* _Exercise input_
<<<<

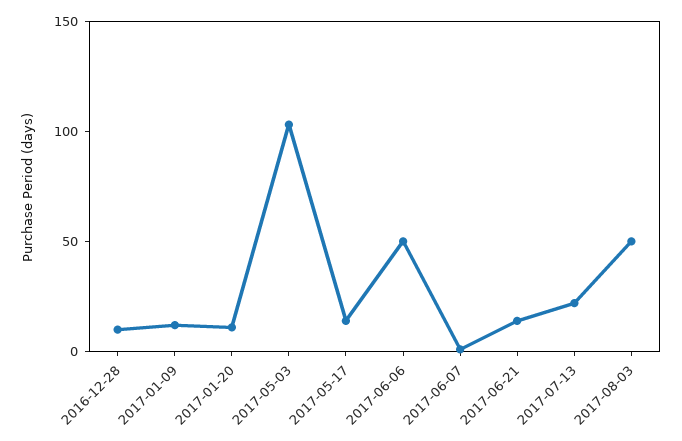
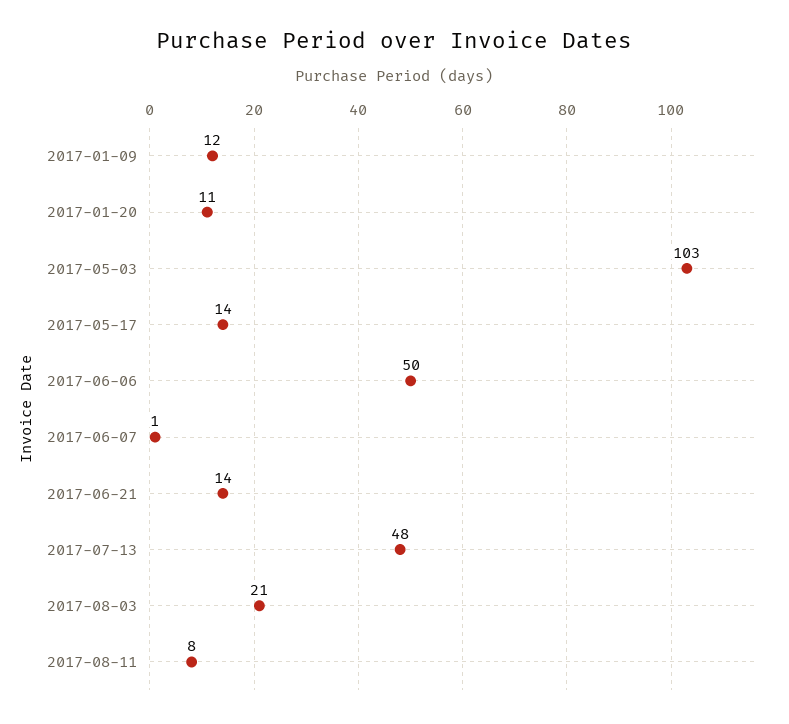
2016-12-28: 10 -> none
2017-07-13: 20 -> 48
2017-08-03: 50 -> 21
2017-08-11: none -> 8

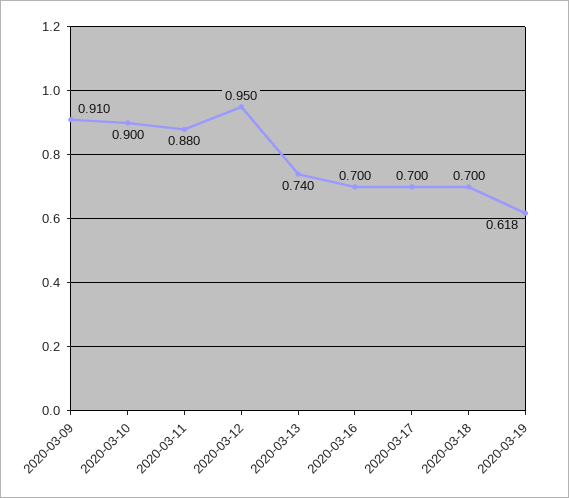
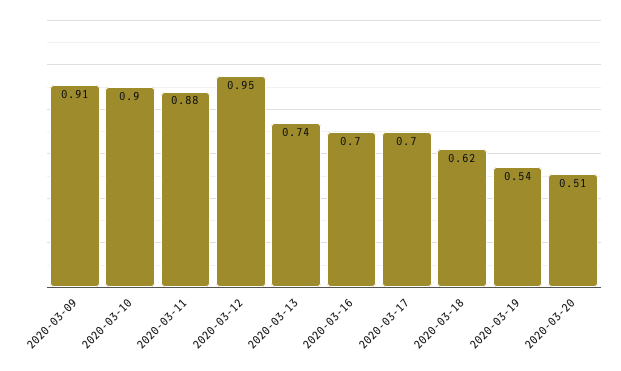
2020-03-18: 0.7 -> 0.62
2020-03-19: 0.618 -> 0.54
2020-03-20: none -> 0.51

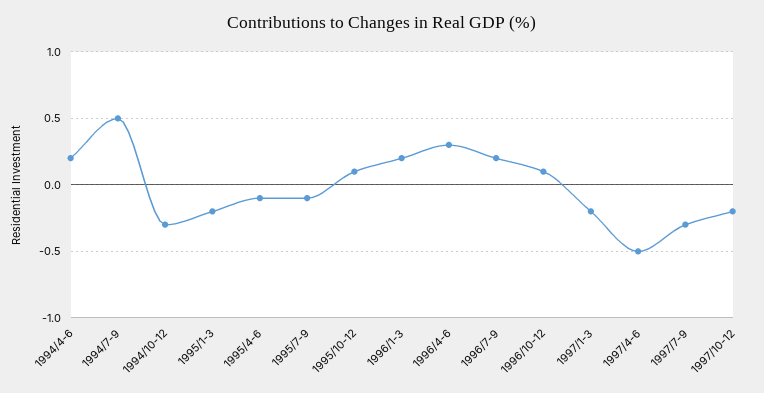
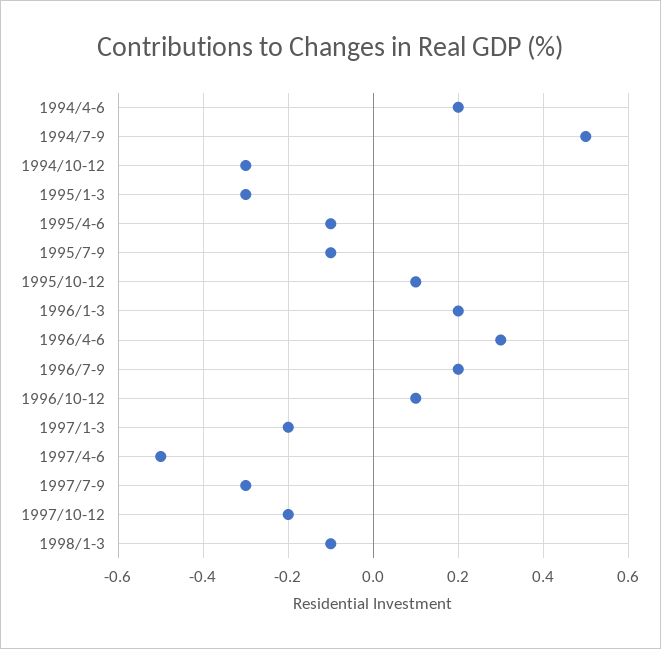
1995/1-3: -0.2 -> -0.3
1998/1-3: none -> -0.1

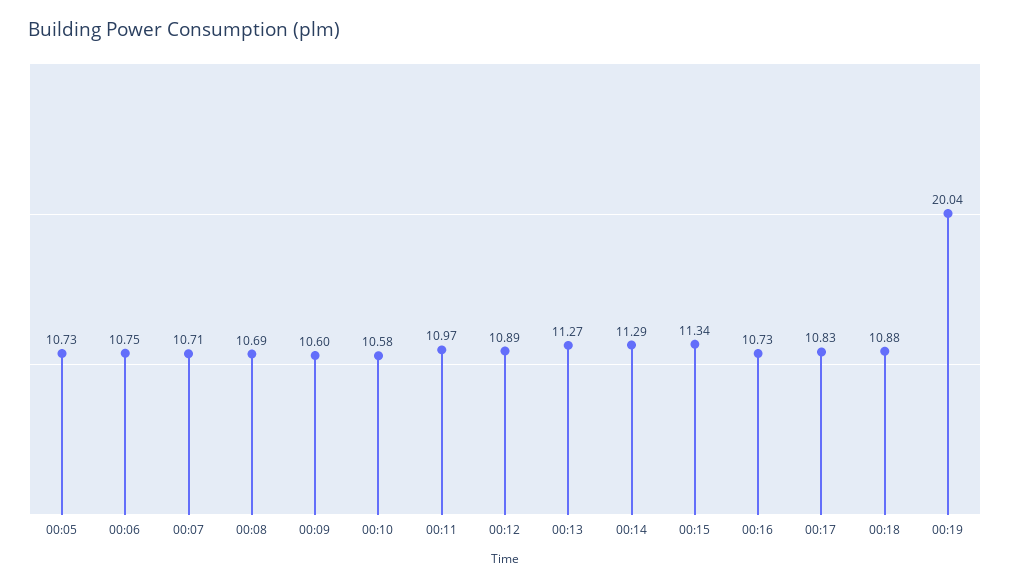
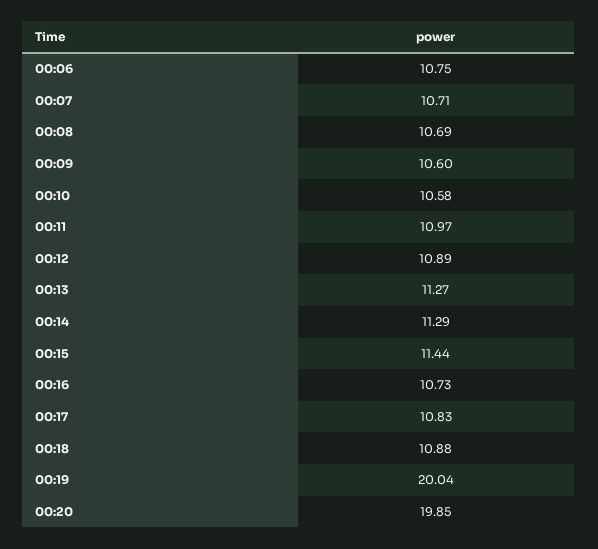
00:05: 10.73 -> none
00:15: 11.34 -> 11.44
00:20: none -> 19.85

>>>>

* _Exercise prompt_
Give every record again exactly, apart from the pictures, which stay out.

* _Answer to the exercise_
2016-12-28: 10 -> none
2017-07-13: 20 -> 48
2017-08-03: 50 -> 21
2017-08-11: none -> 8

2020-03-18: 0.7 -> 0.62
2020-03-19: 0.618 -> 0.54
2020-03-20: none -> 0.51

1995/1-3: -0.2 -> -0.3
1998/1-3: none -> -0.1

00:05: 10.73 -> none
00:15: 11.34 -> 11.44
00:20: none -> 19.85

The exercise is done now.